Dr. Jaymie Heilman teaches Latin American and Caribbean history at the University of Alberta. She received her PhD from the University of Wisconsin-Madison and is the author of two books about Indigenous political history in Peru. She has written essays about Canada's responsibilities toward Central American refugees and she is working to raise awareness about the humanitarian crisis on the US-Mexico border. Born and raised in Edmonton, she is the proud mom of an awesome five-year-old boy.
Dr. Phil Okeke-Ihejirika is a full professor in the Women’s and Gender Studies Department of the University of Alberta in Edmonton, Canada. Her areas of expertise include Gender and Higher Education in Africa, and African International Migration. Her research, teaching and other professional activities contribute to a wide array of scholarly forums, embracing a broad network of academic institutions, scholars and international agencies, including the Carnegie Corporation of New York and the Council for the Development of Economic and Social Research in Africa (CODESRIA). Dr. Okeke-Ihejirika is also actively involved in community building as a resource person to many community organizations, service providers and public agencies in Alberta. She belongs, among others, to the Women Advocacy Voice of Edmonton (WAVE), a 15-member advisory committee on gender issues to the city’s Mayor-and-Council. She has earned many academic, professional and community awards locally and in international circles.
Dr. Kimberly Noels is a professor in the Department of Psychology. Her research interests rests at the intersection of cultural and social psychology, applied and sociolinguistics, communication science, communication science, particularly as these disciplines pertain to intercultural relations and communication.
Dr.
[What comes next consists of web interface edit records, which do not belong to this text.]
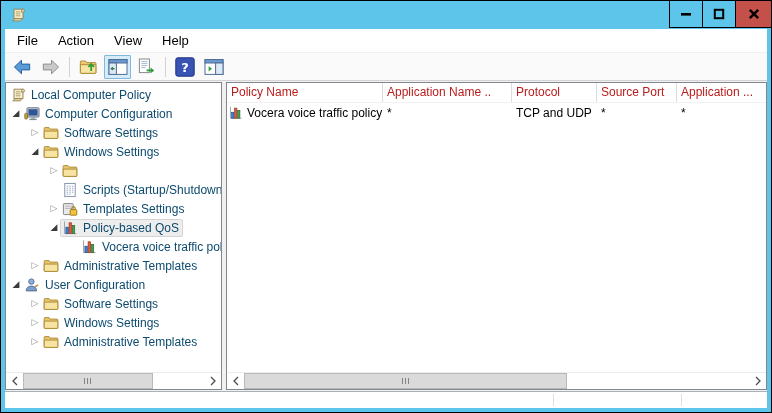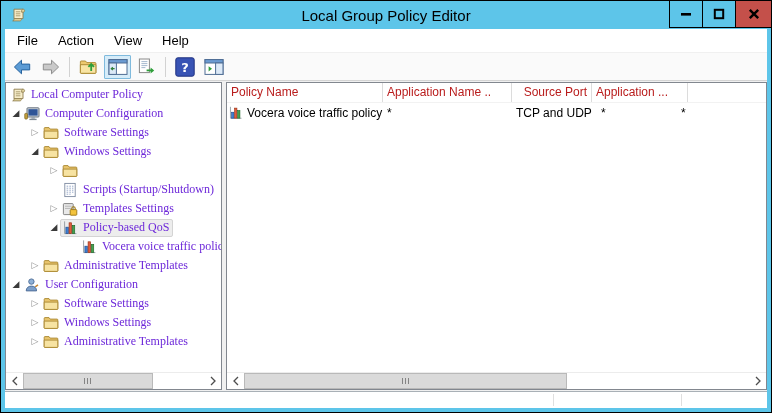"Local Group Policy Editor" span.title-text { html: <span>Local Group Policy Editor</span> -> none }
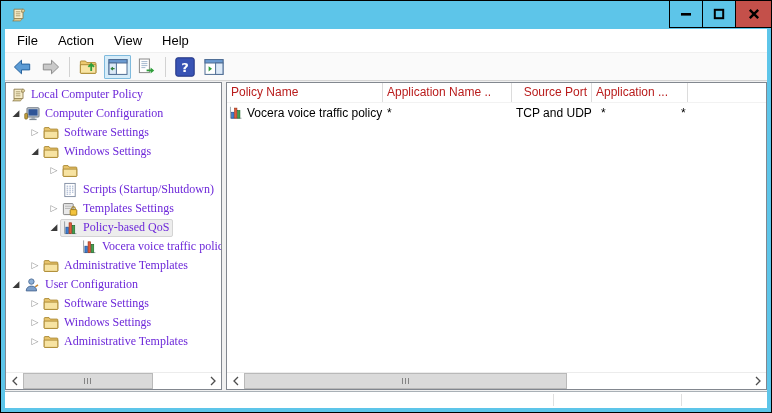"Local Computer Policy" .tlabel { color: #6d28d9 -> #0c4a6e; font-family: Liberation Serif, serif -> none }
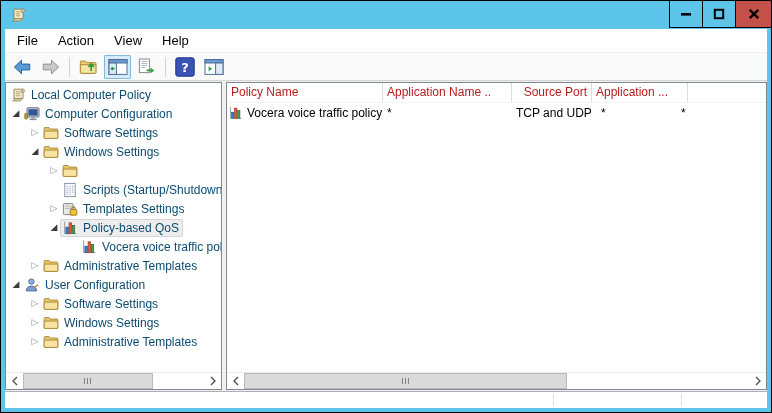"Protocol" div.col { html: none -> <div>Protocol</div> }
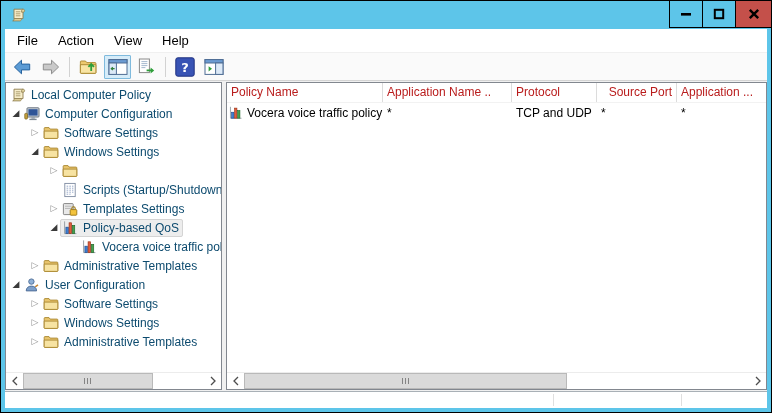"Source Port" div.col { text-align: right -> none }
Lihong Yang is the Assistant Chair (Administration) in the Departments of Sociology and Political Science. She is accountable for the effective and efficient management of all administrative systems and daily operation of both departments, including strategic planning and implementation, department budget, facilities, space and is a key contact for all human resources matters.
Dr. Mesbah Sharf is a teaching professor in the Department of Economics. His research interest is in development economics, health economics and population economics.
Joanna Manchur is the Student Engagement & Communications Specialist in the Faculty of Arts. She is responsible for the leadership and development of student communications and engagement activities to enhance the student experience, student success and improve student retention. She is the editor of the Faculty of Arts Undergraduate Student newsletter and the UAlberta Arts Insider blog.
Monica Bassilli is an Undergraduate Student
Megan Perram (she/her) is a PhD student in the Department of Modern Languages and Cultural Studies at the University of Alberta. Her research centers feminist digital pathography of women and individuals with hyperandrogenism. Megan’s professional experience includes interning in the office of the Provincial Minister of the Status of Women, working as a Gender and Sexuality Historical Researcher for Fort Edmonton Park, and the role of Editorial Assistant for Transplantation Journal.